Wrong thing to say! Of course the caller agreed and explained he had flown to Vancouver, B. C., to attend a concert. After partying a bit, he was involved in an accident with the rental car he was driving and when his alcohol level registered .22 - "Horrific!" exclaimed Wilson, adding that she didn't know her grandson to be a drinking man - he learned the agency's insurance did not cover the circumstances.
The clever caller explained to his "Grandma" that he wanted to be able to look his wife in the eye when he told her what he'd done and he didn't want to tell his dad over the phone either. He went on to say that he was using a phone card and a pay phone because his cell phone had been confiscated. No way to track him! "Could you help me?" he pleaded. "Could you send me $2,700?"
Still no red flags went up! She checked her finances, said she could, and went to the Western Union office to send off the money to her "grandson." (Western Union would only send $2,500 but charged $200 for the transfer!) After giving instructions, the caller told Wilson he'd call her back in an hour to get the 10-digit number he'd need to pick the amount up in Vancouver and Evelyn went on to the Elks to work on food for the memorial. True to his word, "grandson Trevor" called her back at the club for the necessary numbers and then informed her he'd call again in another hour.
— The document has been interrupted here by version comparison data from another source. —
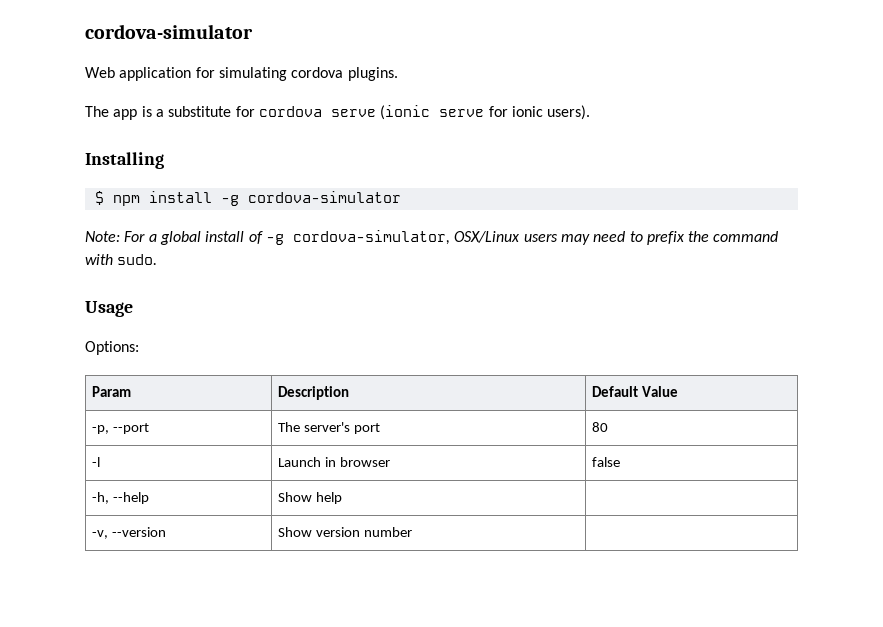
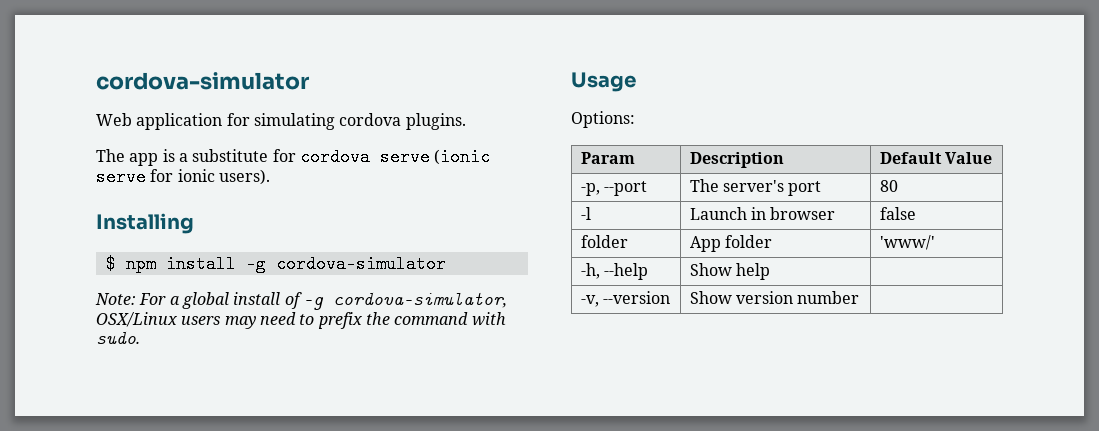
+ folder | App folder | 'www/'

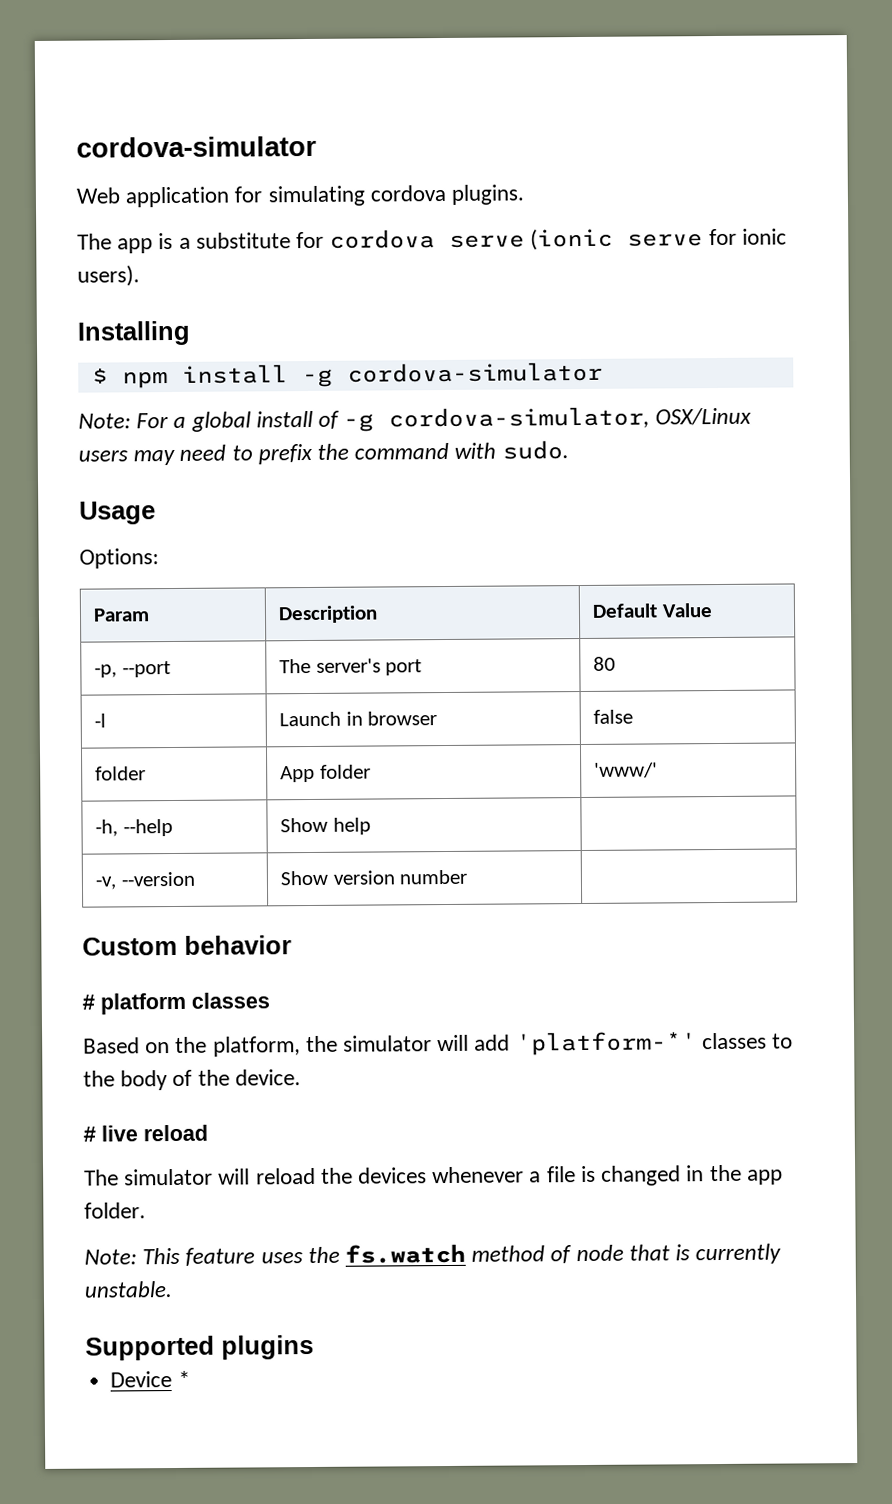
+ Custom behavior
+ # platform classes
+ Based on the platform, the simulator will add 'platform-*' classes to the body of the device.
+ # live reload
+ The simulator will reload the devices whenever a file is changed in the app folder.
+ Note: This feature uses the fs.watch method of node that is currently unstable.
+ Supported plugins
+ Device *

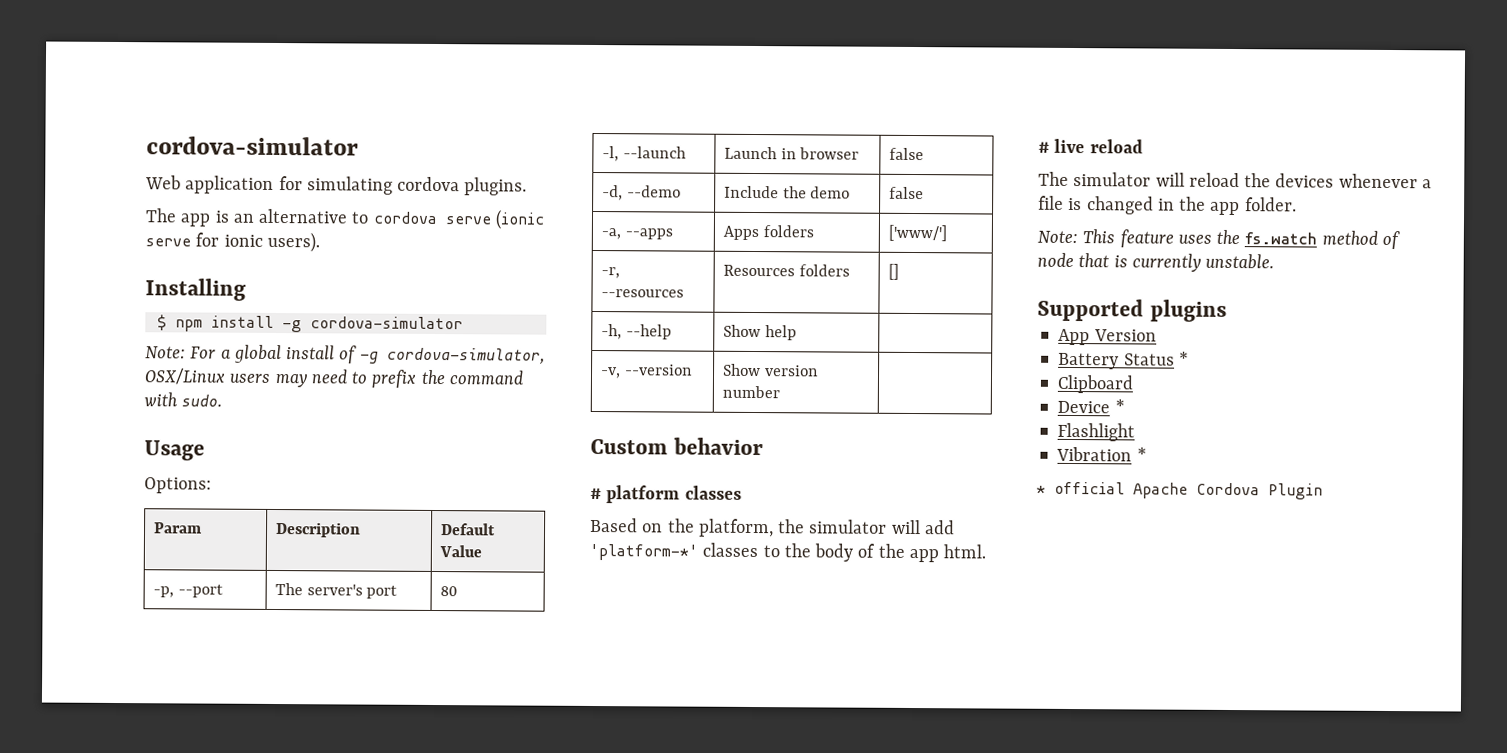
- The app is a substitute for cordova serve (ionic serve for ionic users).
+ The app is an alternative to cordova serve (ionic serve for ionic users).
- -l | Launch in browser | false
+ -l, --launch | Launch in browser | false
- folder | App folder | 'www/'
+ -d, --demo | Include the demo | false
+ -a, --apps | Apps folders | ['www/']
+ -r, --resources | Resources folders | []
- Based on the platform, the simulator will add 'platform-*' classes to the body of the device.
+ Based on the platform, the simulator will add 'platform-*' classes to the body of the app html.
+ App Version
+ Battery Status *
+ Clipboard
  Device *
+ Flashlight
+ Vibration *
+ * official Apache Cordova Plugin

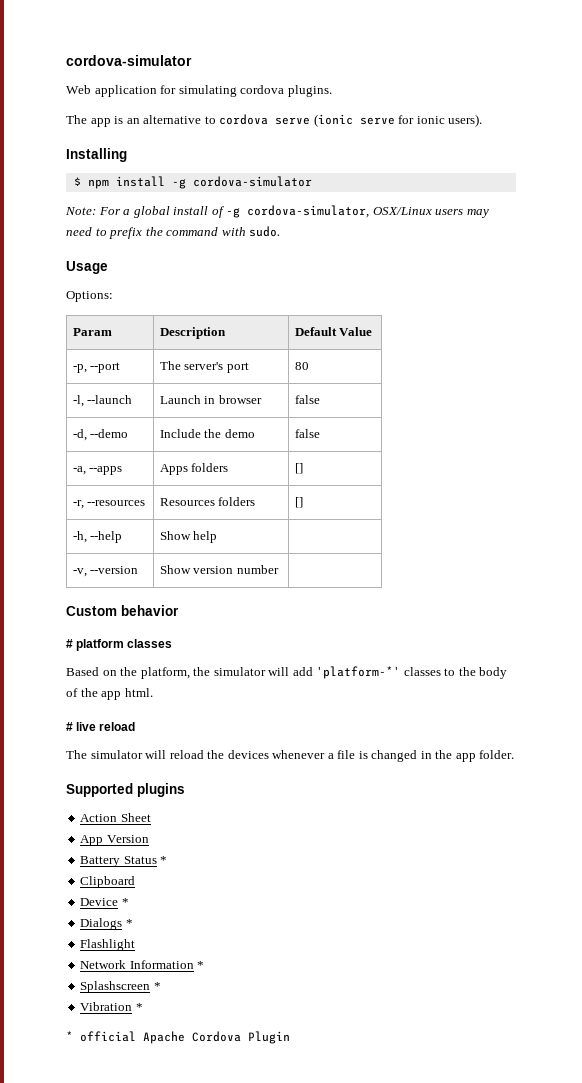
- -a, --apps | Apps folders | ['www/']
+ -a, --apps | Apps folders | []
- Note: This feature uses the fs.watch method of node that is currently unstable.
+ Action Sheet
+ Dialogs *
+ Network Information *
+ Splashscreen *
It wasn't until Evelyn was driving home later that afternoon that the thought struck her, "I never heard from that kid!" She immediately called her daughter, and they notified the city police.
A call to Western Union determined that "someone" had picked up the money, so they reported the theft to the Attorney General's office and the Consumer Union. By then, unfortunately, it was too late!
Evelyn Wilson is a smart lady. She is well known in the Raymond-South Bend community, a former businesswoman in South Bend, a Chamber of Commerce member, a volunteer on many Willapa Harbor events, a former city of Raymond commissioner. But she made a fatal mistake. Not being familiar with her grandson's voice, she assumed wrongly and, worse, even gave her phony caller a name that made him legitimate. She willingly sent a "fake grandson" money without ascertaining the facts.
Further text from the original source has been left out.